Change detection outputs

☆ ☆ ☆ ☆

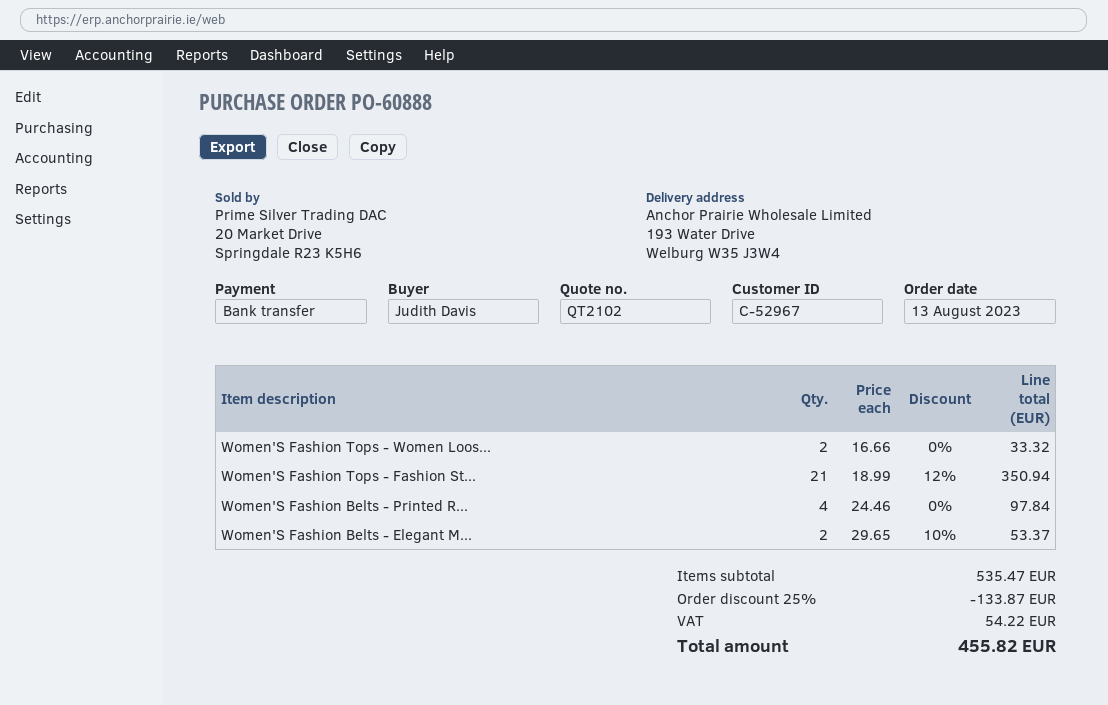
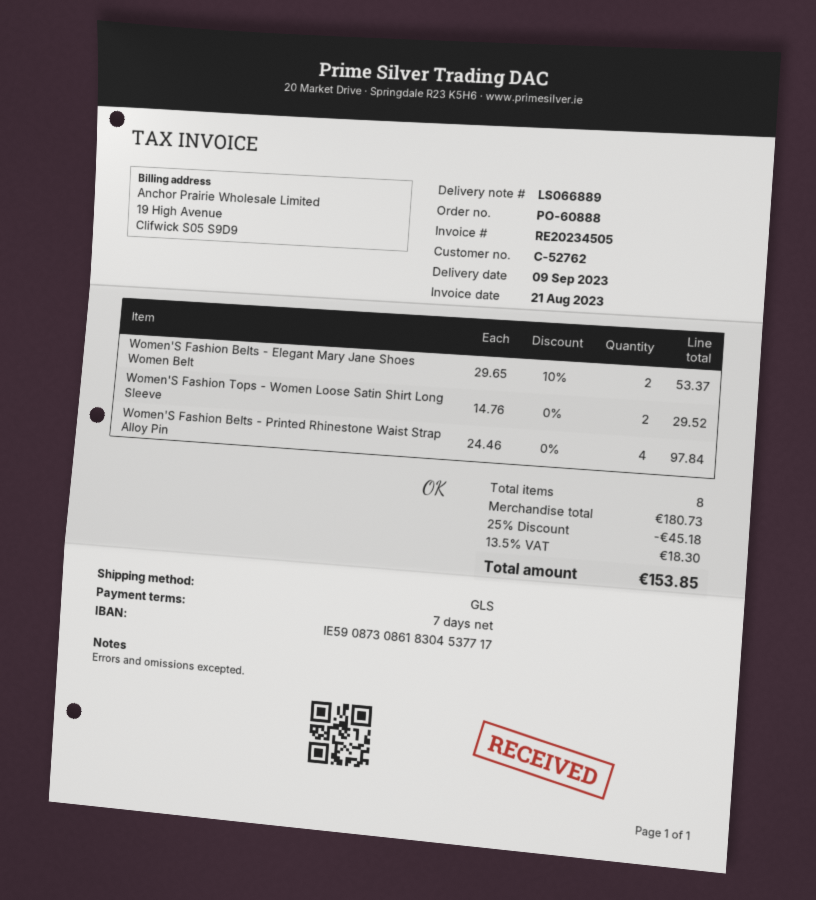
customer number: C-52967 -> C-52762
Women'S Fashion Tops - Women Loos...: 2 x 16.66 = 33.32 -> 2 x 14.76 = 29.52
Women'S Fashion Tops - Fashion St...: 21 x 18.99 - 12% = 350.94 -> none
subtotal: 535.47 -> 180.73
discount: 25% = 133.87 -> 25% = 45.18
tax: 54.22 -> 18.30
total: 455.82 -> 153.85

☆ ☆ ☆ ☆

YOUR INSTRUCTIONS => Your answer should be the lines of the records that include the word "Tops".

REPLY TO THE TASK =>
Women'S Fashion Tops - Women Loos...: 2 x 16.66 = 33.32 -> 2 x 14.76 = 29.52
Women'S Fashion Tops - Fashion St...: 21 x 18.99 - 12% = 350.94 -> none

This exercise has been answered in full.